Sur sa page Facebook, «La jeunesse libre» a rejeté ces allégations: «Nos fonds proviennent des masses, qui nous soutiennent uniquement parce que c’est un mouvement de jeunes, par les jeunes et pour les jeunes.»

Thanathorn Juangroongruangkit, leader du défunt «Parti en avant vers l’avenir» (Future Forward Party), a déclaré qu’il n’avait joué aucun rôle dans le financement des protestations, qui ont commencé en février lorsque le parti — qui bénéficiait du soutien des jeunes — s’est fait dissoudre par la Cour constitutionnelle.

Le Commandant en chef de l’armée royale thaïlandaise, Apirat Kongsompong, tente d’inciter à la haine populaire contre les manifestants.
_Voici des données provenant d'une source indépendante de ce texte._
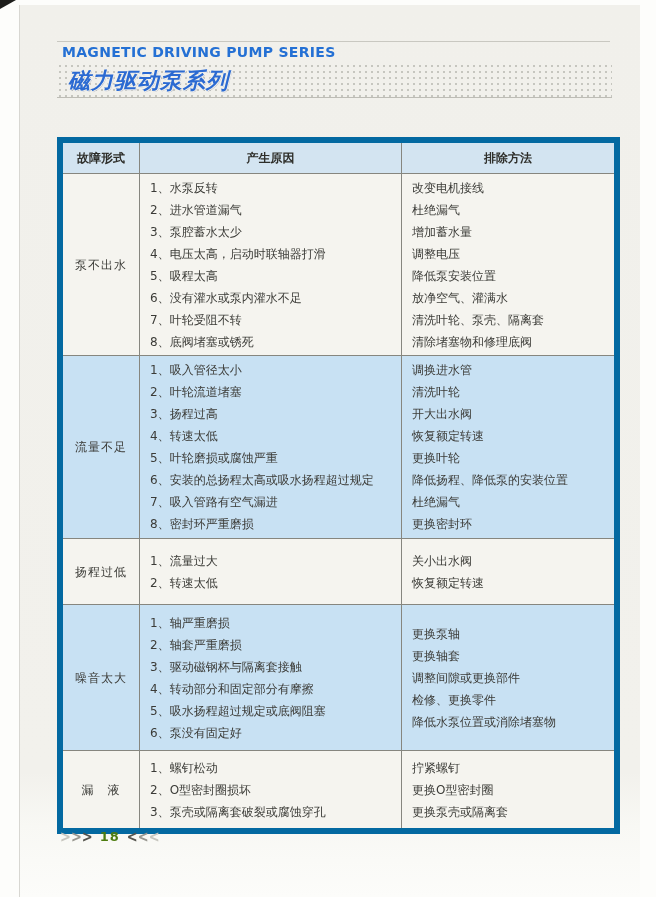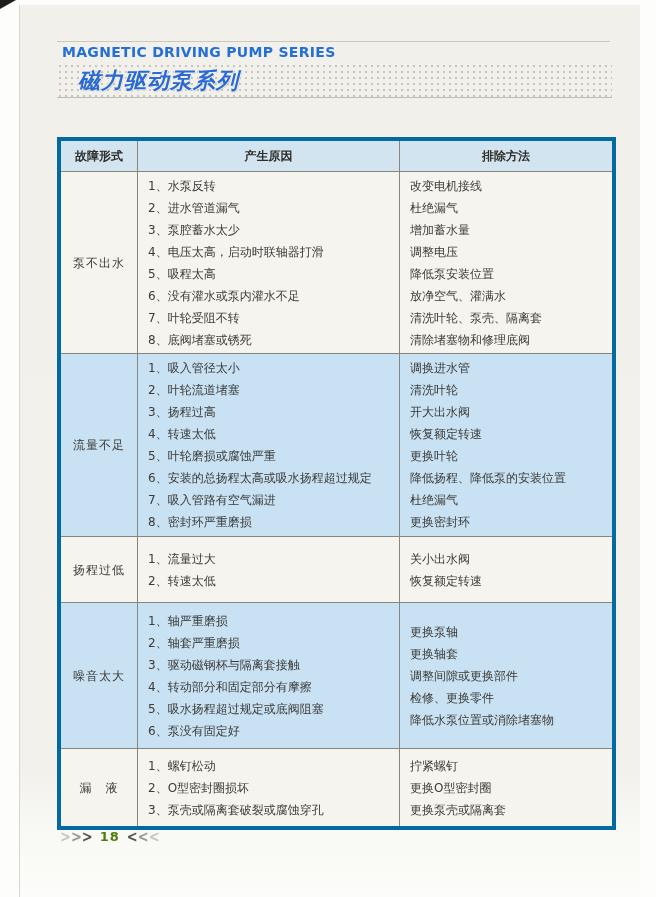--- a/index.html
+++ b/index.html
@@ -25,33 +25,33 @@
     position:absolute; left:62px; top:44px;
     font-size:14px; font-weight:bold; color:#2470d4; letter-spacing:0.3px;
   }
   .dot-band {
     position:absolute; left:57px; top:63px; width:555px; height:34px;
     background-image:radial-gradient(#c6c6bf 1px, rgba(0,0,0,0) 1.2px);
     background-size:6px 6px;
     border-bottom:1px solid #bdbcb5;
   }
   .title-zh {
-    position:absolute; left:78px; top:66px;
+    position:absolute; left:68px; top:66px;
     font-size:22px; font-weight:bold; font-style:italic; color:#2b6ad2;
     letter-spacing:1px;
     text-shadow:1px 0 0 #f2f1ec,-1px 0 0 #f2f1ec,0 1px 0 #f2f1ec,0 -1px 0 #f2f1ec,1px 1px 0 rgba(40,60,120,.25);
   }
   .bar-title {
     position:absolute; left:57px; top:110px; width:553px; height:19px;
     background:#1866cc; color:#ffffff; font-size:13px; font-weight:bold;
     text-align:center; line-height:19px; letter-spacing:1px;margin-top:28px;
   }
   .t-table {
     position:absolute; left:57px; top:137px; width:551px;
-    border:4px solid #0369a1; font-size:12px; color:#3b3b37;
+    border:6px solid #0369a1; font-size:12px; color:#3b3b37;
   }
   .t-row { display:grid; grid-template-columns:76px 262px 1fr; border-top:1px solid #86867f; }
   .t-row:first-child { border-top:none; }
   .t-head { height:30px; background:#d3e4f1; font-weight:bold; color:#2e2e2a; }
   .t-head .cell { justify-content:center; align-items:center; padding:0; }
   .cell { display:flex; flex-direction:column; justify-content:center; border-left:1px solid #86867f; }
   .cell:first-child { border-left:none; }
   .cell.fault { align-items:center; letter-spacing:1px; }
   .cell.causes { padding-left:10px; }
   .cell.remedies { padding-left:10px; }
La semaine dernière, il a déclaré: «Le coronavirus peut être soigné, mais la maladie de la chung-chart [“haine de la nation”] ne peut pas être soignée». L’utilisation de ce terme par Apirat, que les régimes militaires passés ont utilisé par pour rallier les forces nationalistes d’extrême droite contre l’opposition interne, est remarquable.

Les médias, soumis à une pression intense de la part du gouvernement Prayuth, se sont pour la plupart abstenus de rapporter les demandes des protestataires concernant la monarchie. Le ministre de l’Éducation, Nataphol Teepsuwan, a averti, après le rassemblement de dimanche dernier, qu’une limite existait à ce que les étudiants pouvaient faire.

La répression de cette semaine contre les dirigeants du mouvement exprime la crainte de la classe dirigeante que les manifestations ne s’élargissent et ne se croisent avec un mécontentement généralisé de la population active dans le contexte de la pandémie COVID-19.

L'inégalité sociale en Thaïlande, qui s'est fortement accrue sous le règne de la junte, est appelée à monter en flèche en raison des conséquences de la pandémie et de la probabilité d'une contraction économique majeure cette année. Un rapport du Crédit Suisse publié l'année dernière a désigné le pays comme le plus inégalitaire au monde, l’un pour cent le plus riche de la population détenant 66,9 pour cent des richesses du pays.